The latest flagship phone from Samsung, the Samsung S6 Edge, is currently in hot water when Google's Project Zero team revealed some of the handset's security flaws. According to a blog post by the team, whose main job is to discover unknown security flaws in Android, revealed that they have unearthed "11 high-impact security issues."
The team chose the Samsung Galaxy S6 Edge as a sample to know how it is different to attack an Original Equipment Manufacturer (OEM) device.
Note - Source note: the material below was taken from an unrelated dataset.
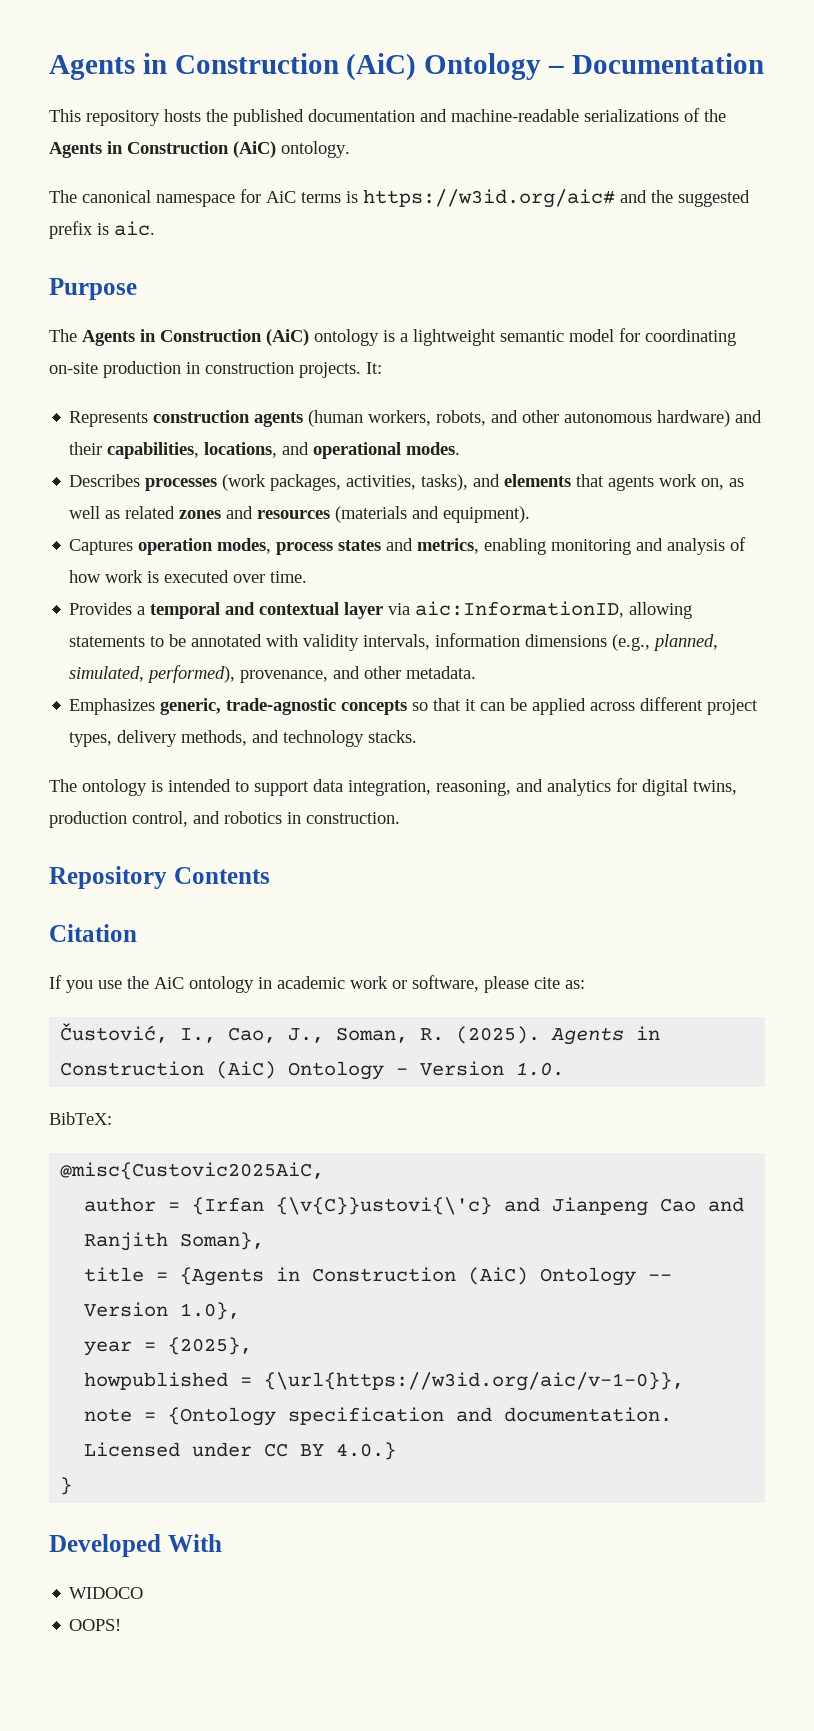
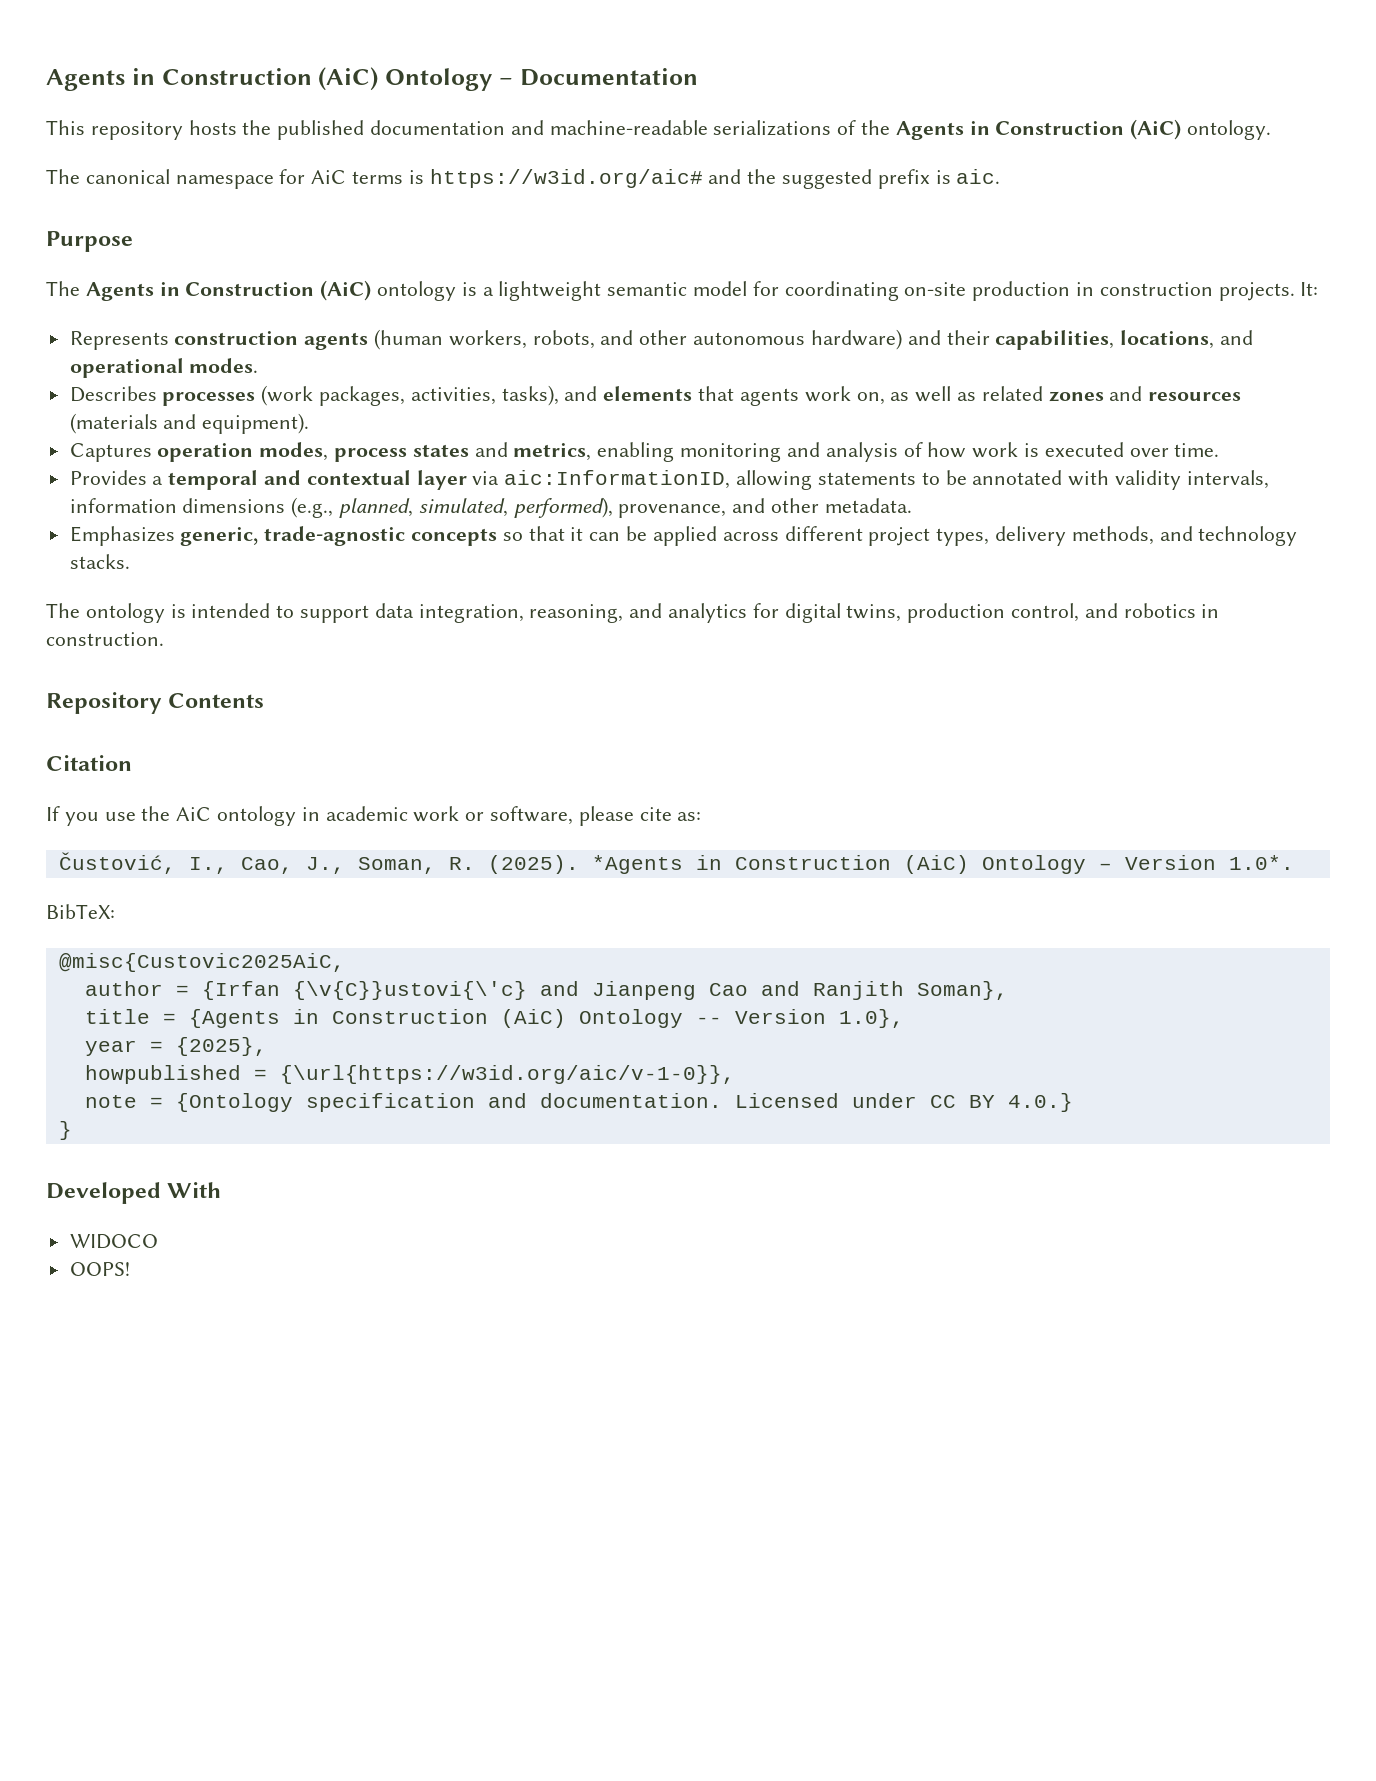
- Agents in Construction (AiC) Ontology – Version 1.0.
+ *Agents in Construction (AiC) Ontology – Version 1.0*.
OEMs are companies not owned by Google that use the Android Open-Source Project (AOSP) in manufacturing their mobile devices. The team also wanted to know how difficult it will be to find bugs in such devices and how quickly it would take to resolve them once reported.
The team took on three challenges, which, according to them, are "representative of the security boundaries of Android that are typically attacked." These challenges, are also "components of an exploit chain that escalates to kernel privileges from a remote or local starting point."
After a week, Google's Project Zero team unearthed 11 security issues on the Samsung Galaxy S6 Edge, which are the following:
- Samsung WifiHs20UtilityService Path Traversal (CVE-2015-7888) - A directory traversal bug that allows a file to be written as system.
- Samsung SecEmailComposer QUICK_REPLY_BACKGROUND Permissions Weakness (CVE-2015-7889) - A lack of authentication in one of the client’s intent handlers.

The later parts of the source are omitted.